Dans l’industrie technologique, en particulier dans la conception de processeurs, il est possible de trouver un certain équilibre entre universalité et performance. Bien que les puces ou les systèmes informatiques puissent être conçus pour offrir l’universalité et donc exécuter une grande variété de tâches, il est généralement aussi possible de concevoir et d’optimiser des systèmes pour des applications très spécifiques. Dans le cas d’une puce informatique, toute son architecture peut être conçue autour de types de données définis, sans aucun mécanisme pour traiter les cas particuliers. Ce concept peut sembler familier à certains d’entre vous : Dans le domaine du crypto-mining, par exemple, les CPU et GPU à usage général ont été largement remplacés par des ASIC, qui sont extrêmement efficaces dans leur tâche unique, mais inutilisables pour toute autre chose.

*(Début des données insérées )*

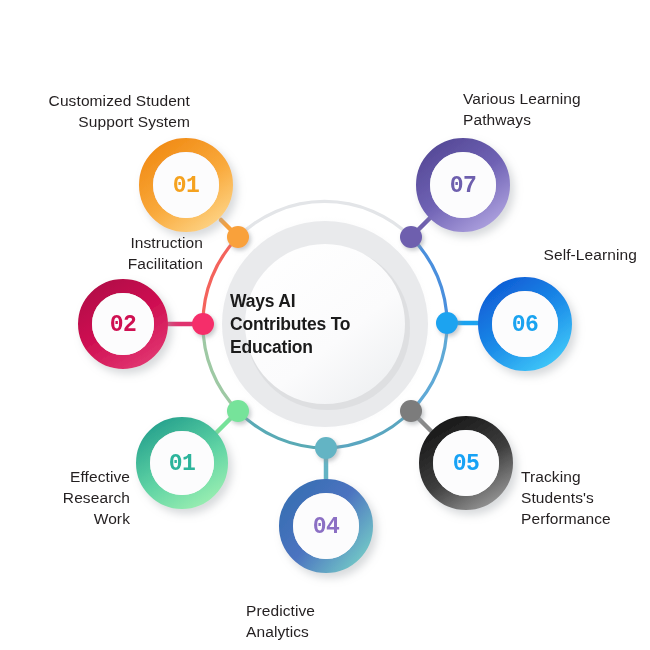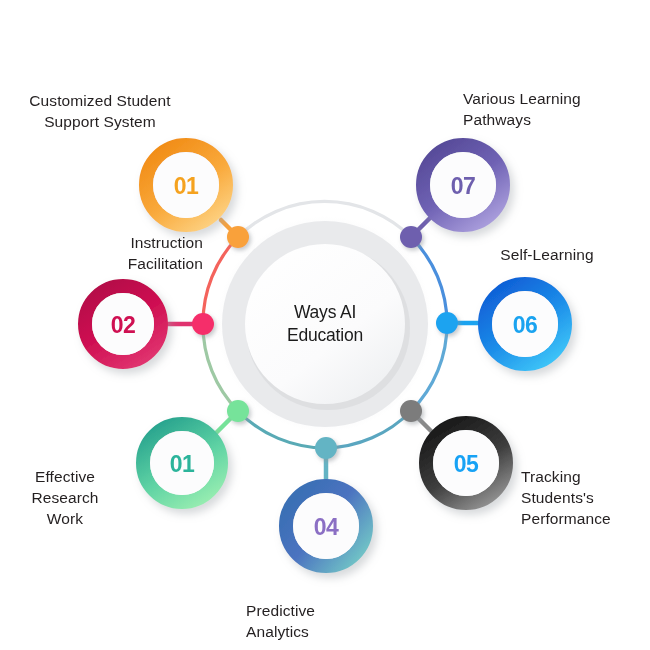--- a/index.html
+++ b/index.html
@@ -23,42 +23,42 @@
   }
   .label {
     position: absolute;
     font-family: "Liberation Sans", sans-serif;
     font-size: 15.5px;
     line-height: 21px;
     color: #231f20;
     letter-spacing: 0.1px;
     white-space: pre-line;
   }
-  .label-r { text-align: center; }
+  .label-r { text-align: right; }
   .label-l { text-align: left; }
   .label-c { text-align: left; margin-top: 22px; }
 
   .node-num {
     position: absolute;
-    font-family: Liberation Sans, sans-serif;
+    font-family: Liberation Mono, monospace;
     font-weight: bold;
     font-size: 23px;
     letter-spacing: -0.5px;
     text-align: right;
     transform: translate(-50%, -50%);
   }
   .center-text {
     position: absolute;
     left: 325px;
     top: 324px;
     transform: translate(-50%, -50%);
     width: 190px;
-    text-align: center;
+    text-align: left;
     font-family: "Liberation Sans", sans-serif;
-    font-weight: normal;
+    font-weight: bold;
     font-size: 17.5px;
     line-height: 23px;
     color: #1b1b1b;
     letter-spacing: -0.2px;
   }
 </style>
 </head>
 <body>
 
 <div id="infographic">
@@ -210,20 +210,21 @@
       <circle cx="238" cy="411" r="11" fill="#76e39a" filter="url(#dotShadow)"></circle>
       <circle cx="326" cy="448" r="11" fill="#63b4c4" filter="url(#dotShadow)"></circle>
       <circle cx="411" cy="411" r="11" fill="#7c7c7c" filter="url(#dotShadow)"></circle>
       <circle cx="447" cy="323" r="11" fill="#1aa3f0" filter="url(#dotShadow)"></circle>
       <circle cx="411" cy="237" r="11" fill="#6e5fae" filter="url(#dotShadow)"></circle>
     </g>
   </svg>
 
   <div class="center-text">
     <div>Ways AI</div>
+    <div>Contributes To</div>
     <div>Education</div>
   </div>
 
   <div class="node-num" style="left:186px;top:186px;color:#f5a21f">01</div>
   <div class="node-num" style="left:123px;top:325px;color:#cf1052">02</div>
   <div class="node-num" style="left:182px;top:464px;color:#2cb49b">01</div>
   <div class="node-num" style="left:326px;top:527px;color:#8b6fc4">04</div>
   <div class="node-num" style="left:466px;top:464px;color:#17a2f5">05</div>
   <div class="node-num" style="left:525px;top:325px;color:#1aa3f0">06</div>
   <div class="node-num" style="left:463px;top:186px;color:#6e5fae">07</div>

Une évolution similaire se dessine dans le domaine de l’accélération de l’IA. Les processeurs intégrant des NPU ont déjà atteint le marché grand public. La société Taalas a récemment présenté le HC1, une puce qui n’est pas conçue pour accélérer n’importe quel modèle d’IA, mais un modèle très spécifique : le relativement petit Llama 3.1 8B. Malgré sa spécialisation, un certain degré de réglage fin reste possible. Selon Taalas, la puce peut atteindre 16.960 tokens par seconde, contre 353 tokens par seconde pour le Nvidia B200. Comparé au Cerebras WSE-3, le HC1 offrirait des performances dix fois supérieures tout en consommant moins d’énergie – sans compter qu’il coûte environ 20 fois moins cher. Les prix et la disponibilité n’ont pas encore été annoncés.